However, the light sources emitted from the lidar device are usually not visually recognized by the user, and even if the distance to the object in a fixed part can be measured, the user can accurately sense other places and targets. Had a practically difficult problem.

JP 1994-235764 A

An object according to an embodiment of the present invention is to effectively improve the visibility of a user with respect to a target object to be sensed by a lidar device to improve reliability of driving a lidar device through accurate recognition of the target object,

It is possible to accurately check the target object in the near and far distance to which the guided visible light is irradiated.

The purpose of this is to provide a lidar device that can effectively secure user convenience and sensing reliability of the lidar device through various directions of front, rear, left and right by improving the driving freedom of the lidar device.

A lidar device according to an embodiment of the present invention includes a transmission unit including at least one light source to transmit light to a target object, a detection unit configured to receive reflected light transmitted to the target object, and the target object to be visually recognized. A light guide unit including at least one guide light emitting unit to irradiate visible light so as to correspond to an irradiation direction of light by the transmission unit; And a processing unit for collecting and processing desired information by recognizing the target object from the reflected light received by the detection unit.

Here, the detection unit may include a lens unit configured to change the direction of the reflected light in parallel, and a filter unit configured to filter only visible light irradiated and reflected from the light guide unit; And a condensing lens that condenses the reflected light passing through the filter unit.

In addition, the filter unit may block visible light in a wavelength band of 380 to 770 nm so as not to be received into the detection unit.

In addition, the optical guide unit may further include a position adjusting unit coupled to the transmission unit to be driven integrally, and coupled to the optical guide unit to adjust a position in a desired direction by irradiation of the desired visible light.

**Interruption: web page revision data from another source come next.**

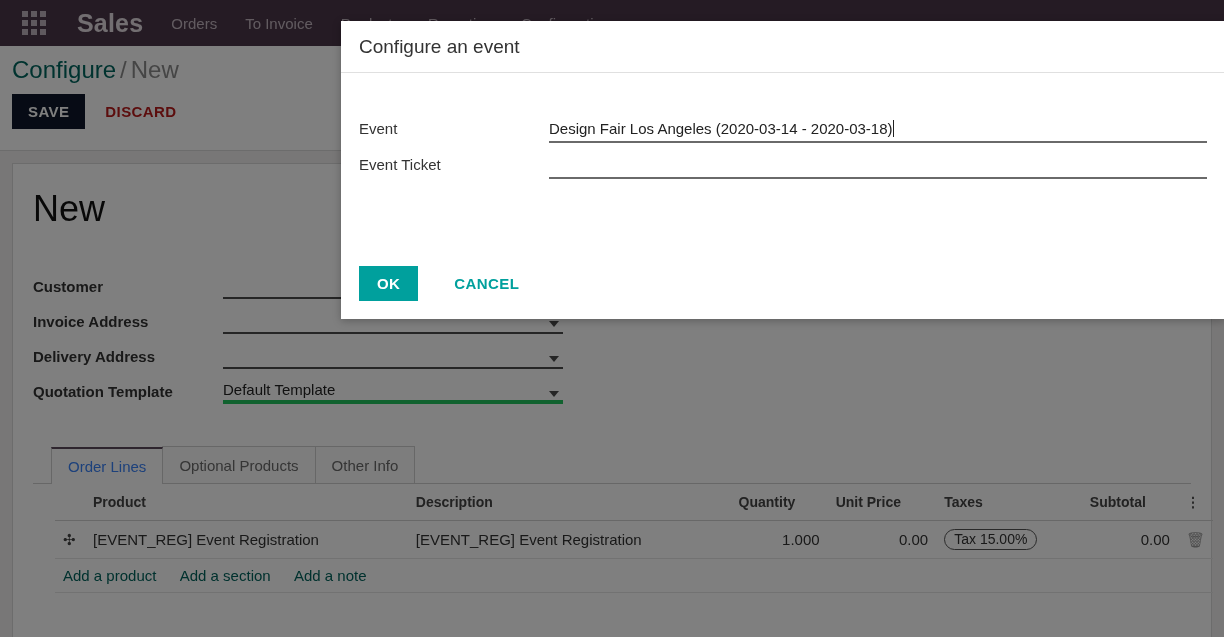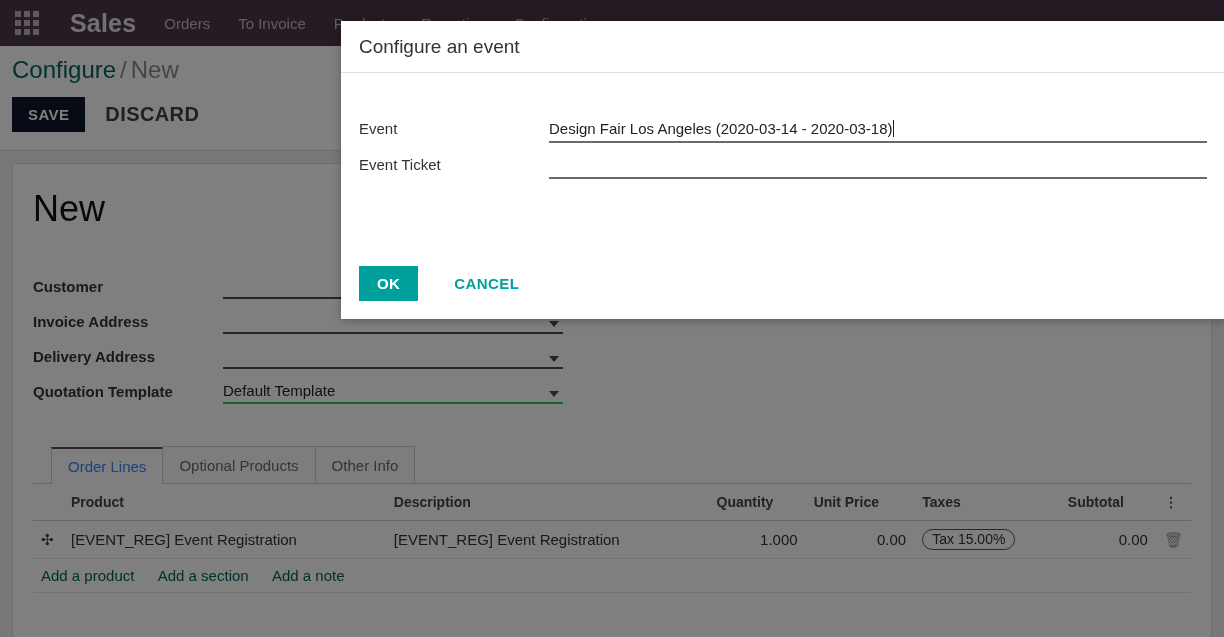"Sales" .navbar { padding: 0 4px -> 0 11px }
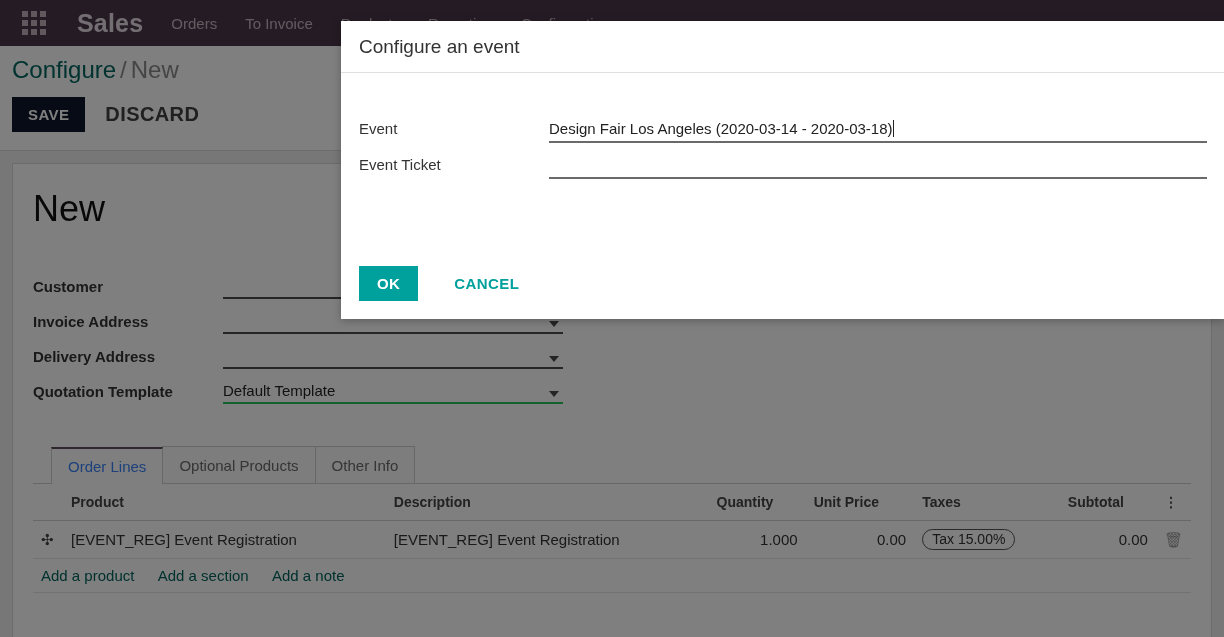"DISCARD" .btn-discard { color: #404040 -> #b91c1c; font-size: 20px -> 15px }
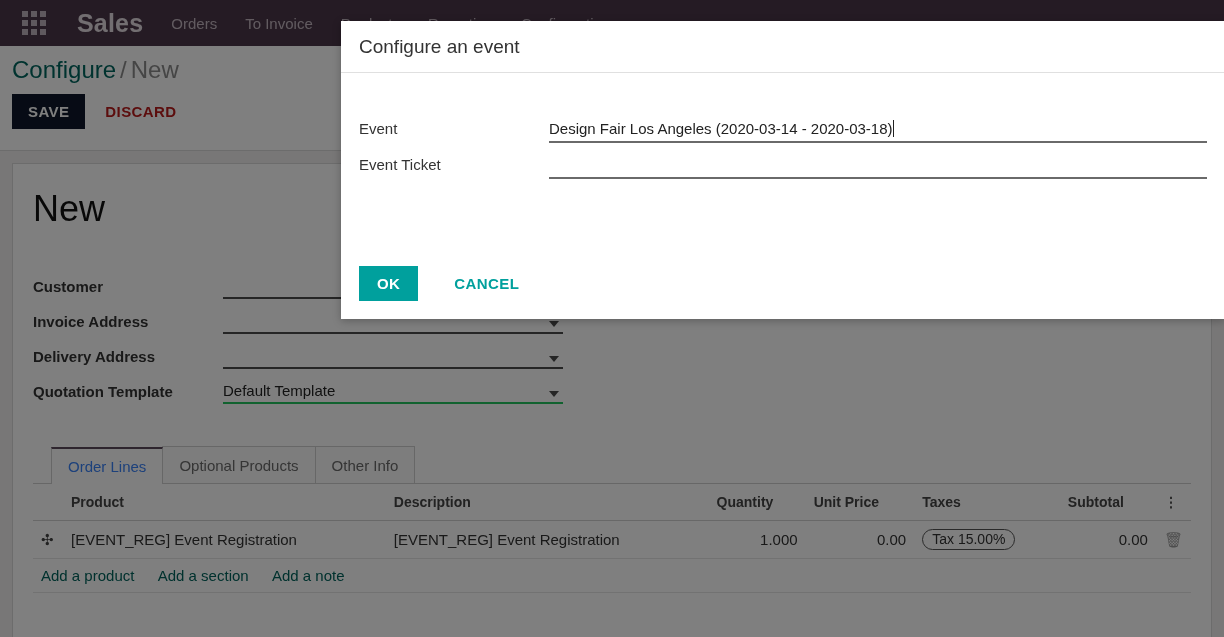"Default Template" .fld.thin { border-bottom: 2px solid #22c55e -> 4px solid #22c55e }
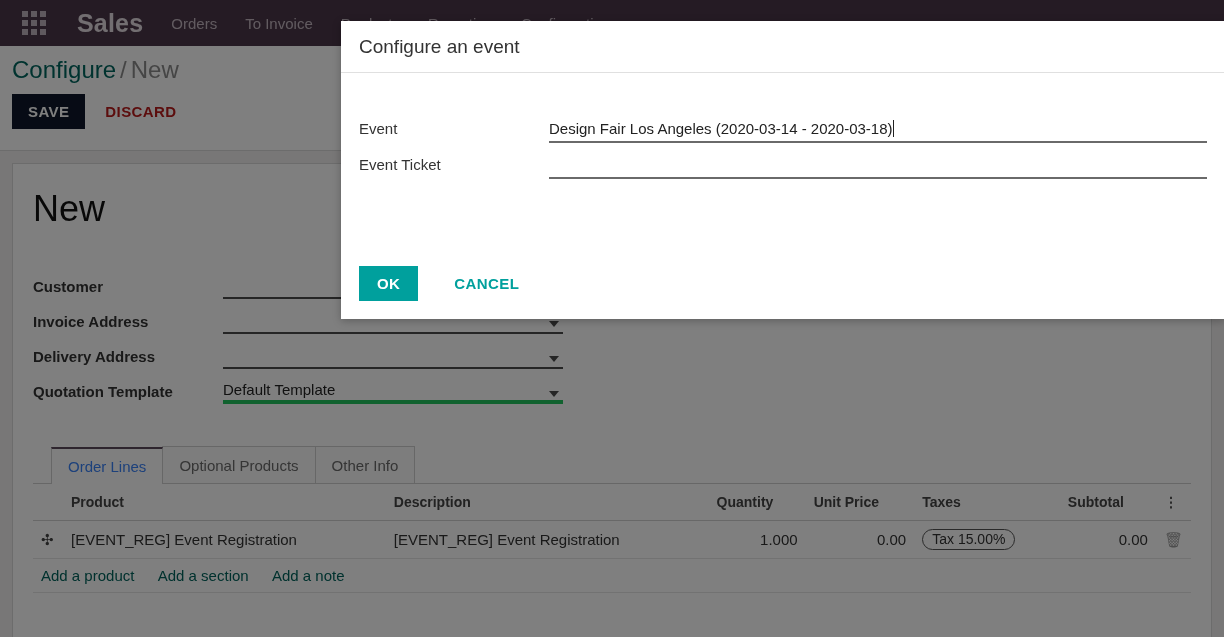"Product" table.lines { margin-left: none -> 22px }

In addition, the position control unit is coupled to a lower portion of the optical guide unit, a rotation driving unit coupled to a rotation shaft to rotate in a left and right direction, and a vertical driving unit coupled to the rotation driving unit and driving the optical guide unit vertically to the left and right directions. It may further include a driving unit.

In addition, the optical guide unit may further include an image pickup unit that enlarges and reduces the object irradiated by the visible light so as to be visually recognized.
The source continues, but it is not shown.